Edit tracking data:
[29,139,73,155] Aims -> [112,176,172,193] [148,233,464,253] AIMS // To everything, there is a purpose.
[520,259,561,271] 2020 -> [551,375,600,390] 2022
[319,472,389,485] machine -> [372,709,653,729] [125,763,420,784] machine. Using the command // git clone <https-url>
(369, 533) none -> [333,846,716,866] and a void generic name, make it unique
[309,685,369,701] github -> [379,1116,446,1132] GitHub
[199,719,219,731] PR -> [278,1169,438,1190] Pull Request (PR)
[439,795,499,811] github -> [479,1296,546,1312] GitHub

> _AIM OF THE EXERCISE_: Give the entries again in full, with nothing changed.

> _RESPONSE TO THIS EXERCISE_:
[29,139,73,155] Aims -> [112,176,172,193] [148,233,464,253] AIMS // To everything, there is a purpose.
[520,259,561,271] 2020 -> [551,375,600,390] 2022
[319,472,389,485] machine -> [372,709,653,729] [125,763,420,784] machine. Using the command // git clone <https-url>
(369, 533) none -> [333,846,716,866] and a void generic name, make it unique
[309,685,369,701] github -> [379,1116,446,1132] GitHub
[199,719,219,731] PR -> [278,1169,438,1190] Pull Request (PR)
[439,795,499,811] github -> [479,1296,546,1312] GitHub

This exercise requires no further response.